Os anticoagulantes orais directos associaram com os riscos reduzidos de sangramento principal

As drogas novas conhecidas como os anticoagulantes orais directos (DOACs) usados para tratar coágulos de sangue sérios são associadas com os riscos reduzidos de sangramento principal comparados com a droga decoagulação mais velha, warfarin, achados um estudo No BMJ hoje.

Os resultados fornecem a confiança restabelecida inicial sobre a segurança de DOACs como uma alternativa ao warfarin para todos os pacientes novos.

Por muitos anos, o warfarin foi o tratamento principal para coágulos de sangue potencial fatais, conhecido como o thromboembolism venoso (VTE). Mas DOACs está sendo usado cada vez mais como uma alternativa ao warfarin porque os pacientes não precisam testes regulares de verificar se têm a quantidade direita de droga em sua circulação sanguínea.

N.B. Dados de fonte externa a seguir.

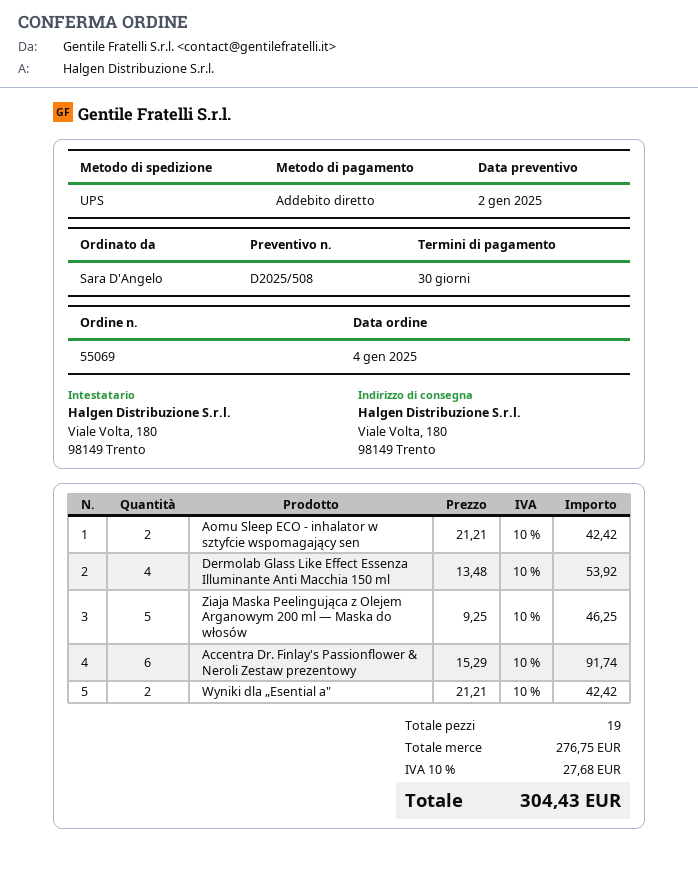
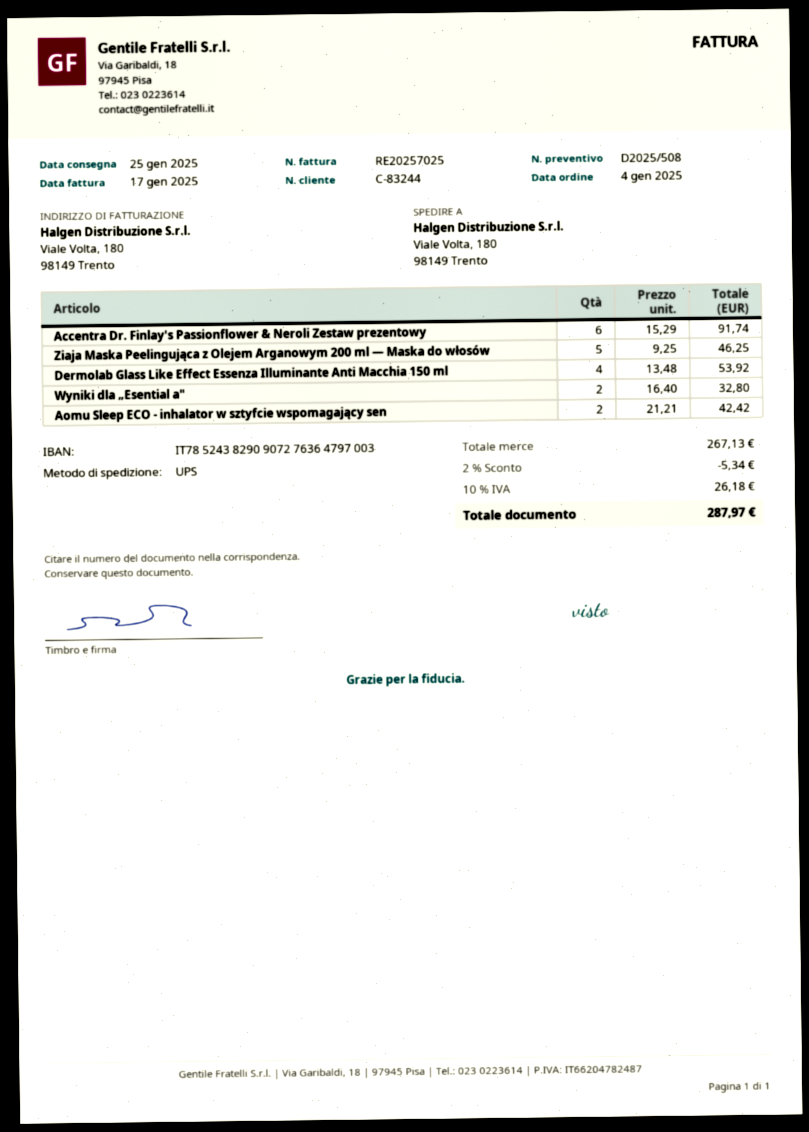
Wyniki dla „Esential a": 2 x 21.21 = 42.42 -> 2 x 16.40 = 32.80
subtotal: 276.75 -> 267.13
discount: none -> 2% = 5.34
tax: 10% = 27.68 -> 10% = 26.18
total: 304.43 -> 287.97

Os ensaios clínicos mostraram que um risco reduzido ou similar de sangramento principal para DOACs comparou com o warfarin. Mas tais experimentações envolvem somente pacientes com cuidado selecionados, assim que as taxas do sangramento frequentemente não reflectem aquelas consideradas (“mundo real”) na prática clínica diária.

Além disso, os estudos os mais observacionais incluíram somente pacientes com a pulsação do coração irregular (fibrilação atrial ou AF), criando uma diferença de informação para pacientes sem esta circunstância.

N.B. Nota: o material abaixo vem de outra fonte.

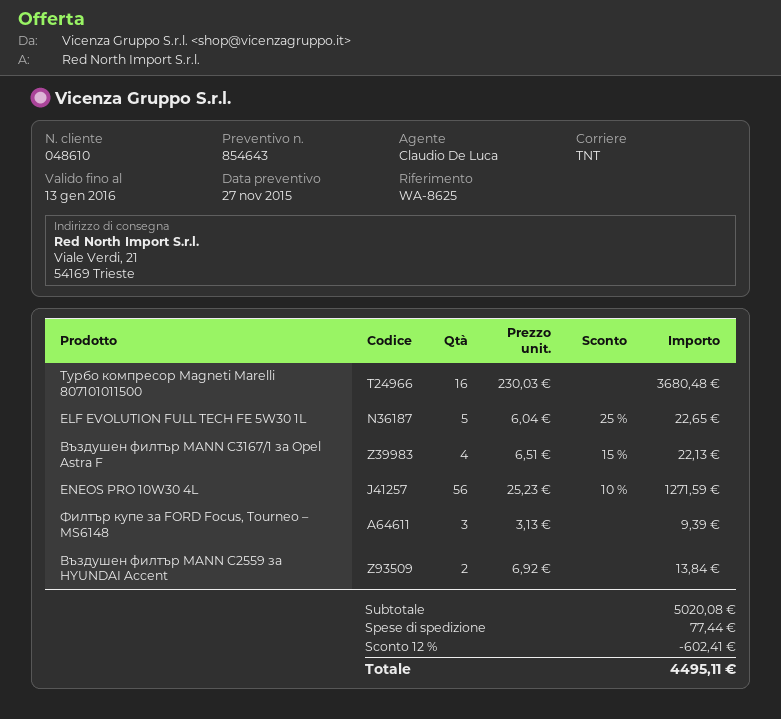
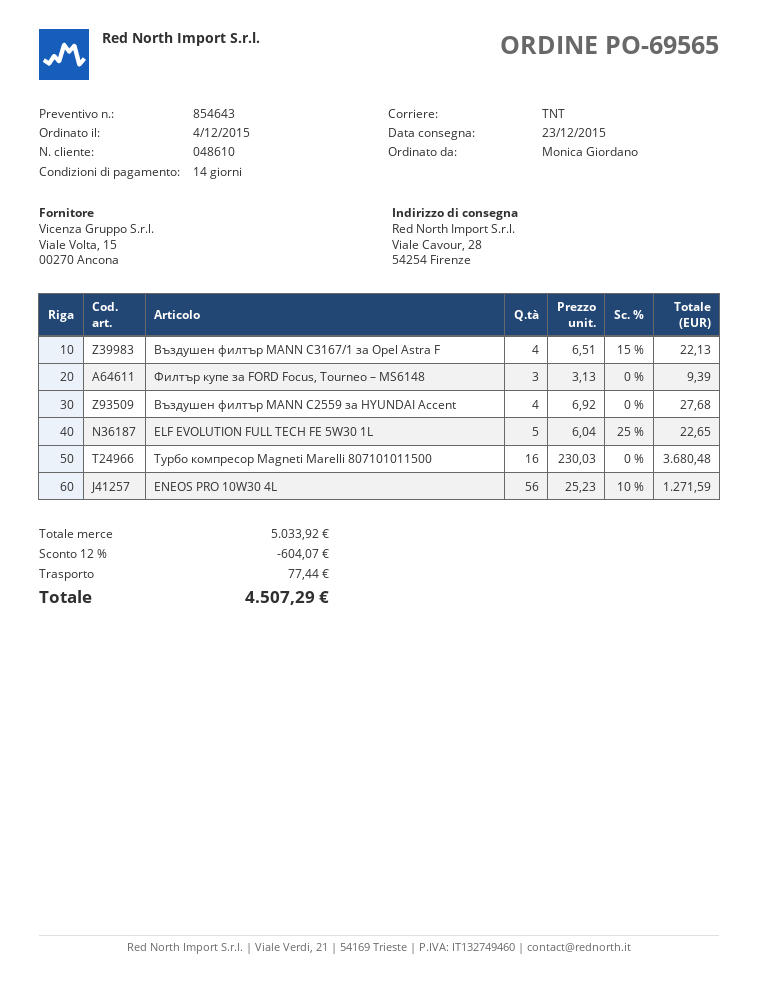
ship to: Viale Verdi, 21, 54169 Trieste -> Viale Cavour, 28, 54254 Firenze
Въздушен филтър MANN C2559 за HYUNDAI Accent: 2 x 6.92 = 13.84 -> 4 x 6.92 = 27.68
subtotal: 5020.08 -> 5033.92
discount: 12% = 602.41 -> 12% = 604.07
total: 4495.11 -> 4507.29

Assim os pesquisadores na universidade de Nottingham apoiaram pelo instituto nacional da pesquisa da saúde expor para investigar os riscos e os benefícios associados com os três tipos os mais comuns de DOACs (dabigatran, rivaroxaban, e apixaban) comparados com o warfarin nos pacientes com e sem o AF.

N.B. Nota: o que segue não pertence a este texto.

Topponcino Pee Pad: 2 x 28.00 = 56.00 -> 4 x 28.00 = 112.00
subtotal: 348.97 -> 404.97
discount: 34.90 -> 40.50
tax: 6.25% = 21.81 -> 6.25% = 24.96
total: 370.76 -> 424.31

Usando dados de duas grandes bases de dados BRITÂNICAS da atenção primária, identificaram 196.061 pacientes que começaram ou reiniciaram anticoagulantes (após mais do que uma diferença de 12 meses) entre 2011 e 2016.

Um total de 132.231 pacientes tomava o warfarin, 7.744 dabigatran, 37.863 rivaroxaban, e 18.223 apixaban. 53% totais (103.270) foram diagnosticados com AF e 47% (92.791) eram anticoagulantes prescritos para outras circunstâncias.

Os pacientes foram monitorados para o major sangram a condução à admissão ou a morte de hospital, curso isquêmico, VTE, e morte de toda a causa (“todos causam a mortalidade”).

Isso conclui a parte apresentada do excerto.